İmkansızı başaran matematikçi filmde bize küçük sayılar için kolayca gösterilebilen eşitliğin tam sayılar  kümesinin elemanlarının sonsuz olmasından ve büyük sayılar için kolayca toplamı şeklinde yazılabilecek asal sayılar seçmenin zorluğundan bahsediyor.
Evet, tam üstüne bastın, işte hipotezi çözen elemanımızla tanıştın.
Nasıl yani diyorsun, değil mi?
İşte böyle de bir skandal haberle giriyoruz hikayeye.

Peki adamımız davetliler arasında olmasını genç yaşta bu başarıyı sağlamasına mı borçlu,
yoksa birbirinden zeki dört matematikçimizin başka ortak noktaları da mı var?

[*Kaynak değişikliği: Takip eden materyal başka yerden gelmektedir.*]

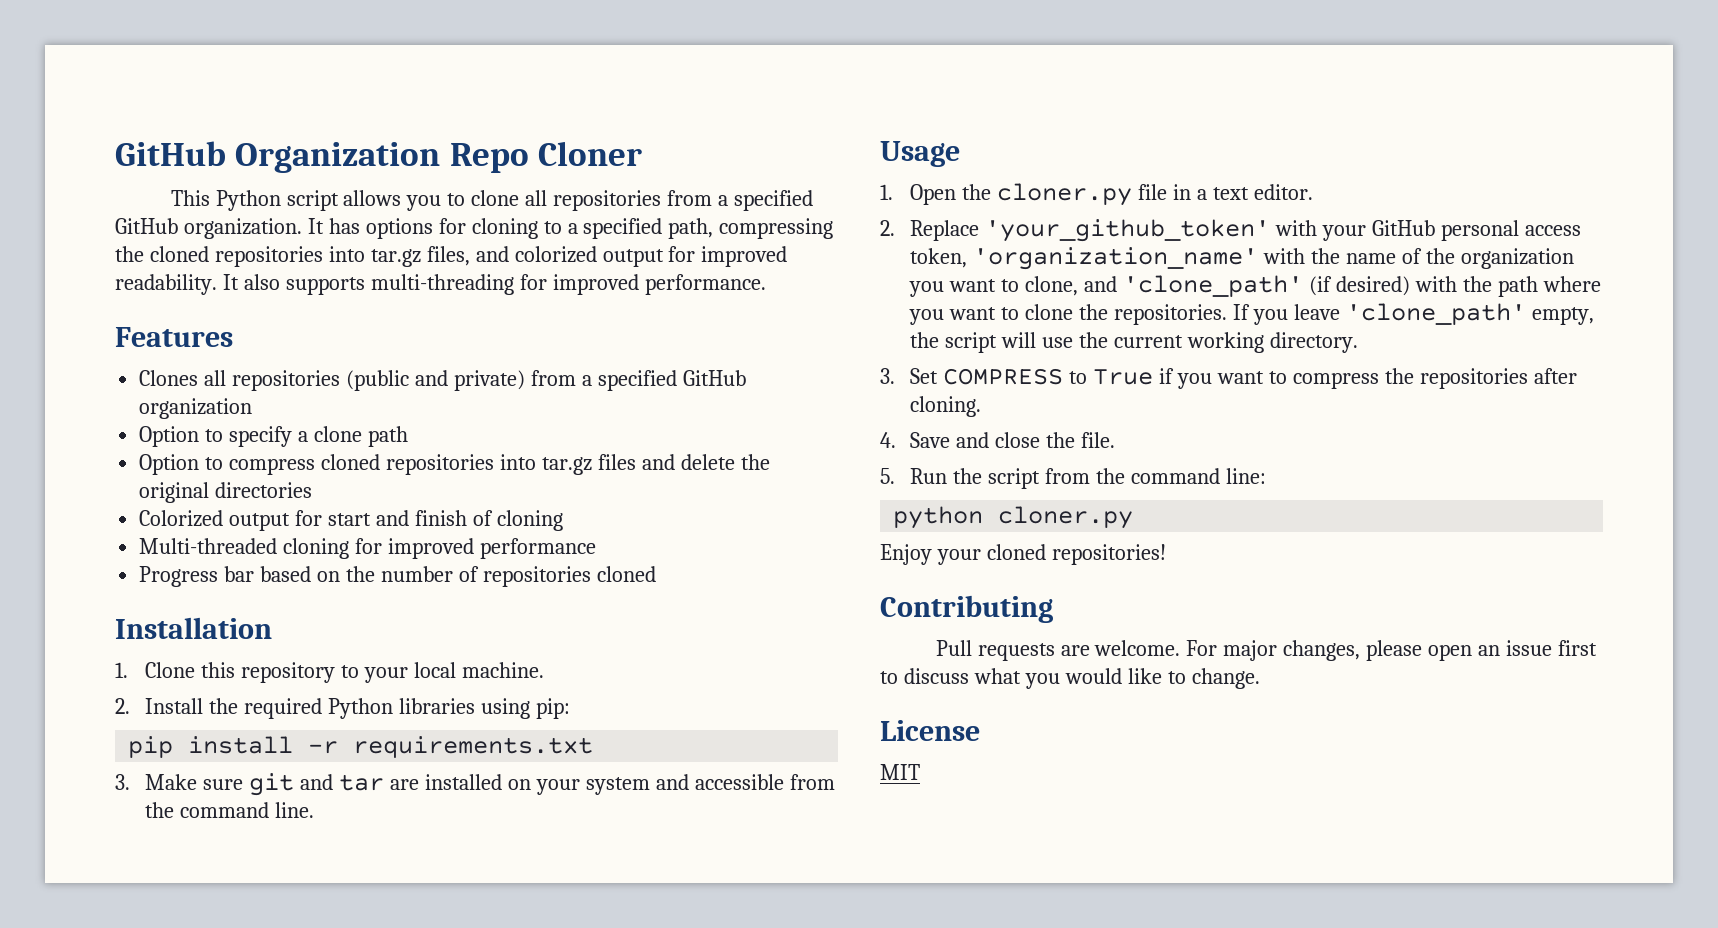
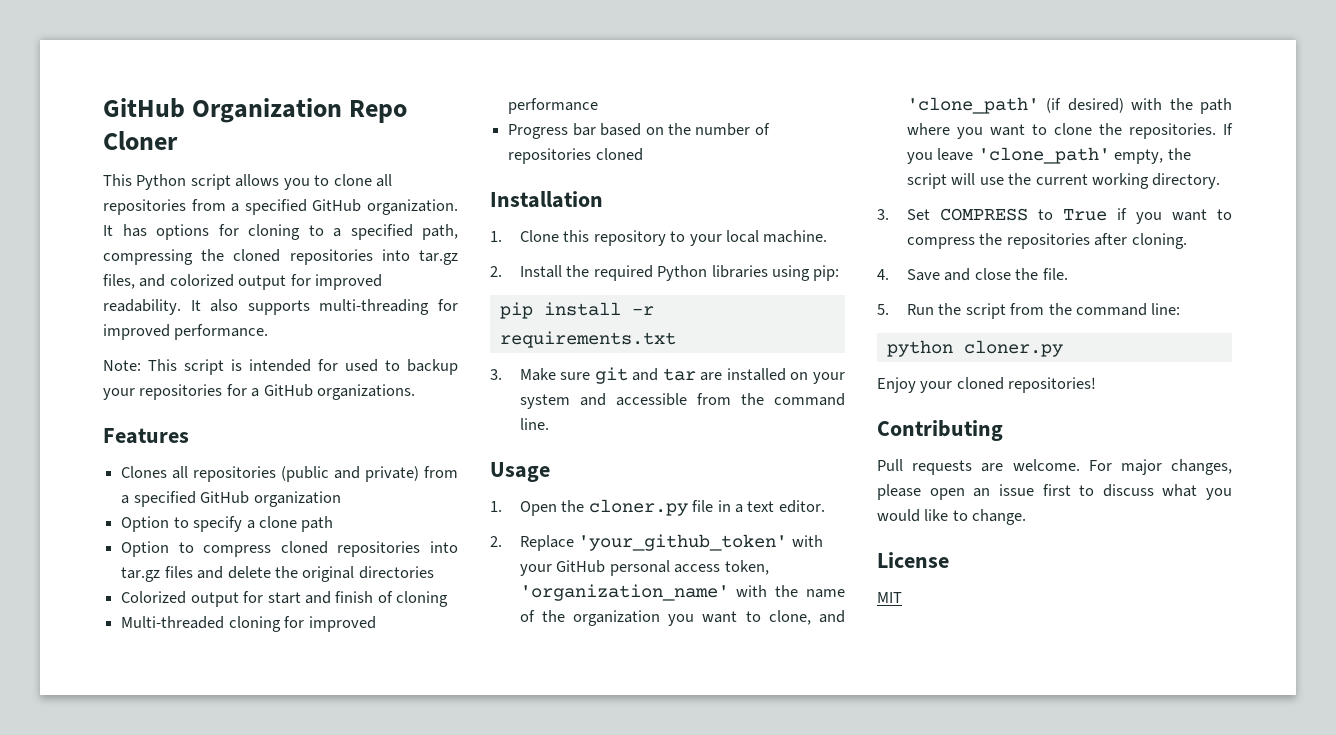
+ Note: This script is intended for used to backup your repositories for a GitHub organizations.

Azzz sonra değil, hemen şimdi :)


Matematikçilerimiz sonunda Fermat ile tanışıyor tanışmasına fakat o da ne?
Kendilerini bir kapanın içinde buluvermesinler mi?
Verilen soruları zamanında çözemezlerse bir ölüm tuzağına dönüşecek olan odada hangi sırlar açığa çıkacak, kahramanlarımız sorular ve inanılmaz tesadüfler karşısında nasıl terler dökecek?
İşte bunların hepsi filmde. İzle okuyucu.

-işin içinden çık çıkabilirsen.

Fark ettim ki blogda hiç bölümümle ilgili şeyler paylaşmıyormuşum.
Sevdiğim filmlerden de paylaşamıyorum sık sık.
Bundan sonra benden sık sık goldbach duyarsın okuyucu :)
Tabi ki şaka, esas alanımdan başka her bir şeyle uğraştığımdan ona vakit kalmıyor ne yazık ki.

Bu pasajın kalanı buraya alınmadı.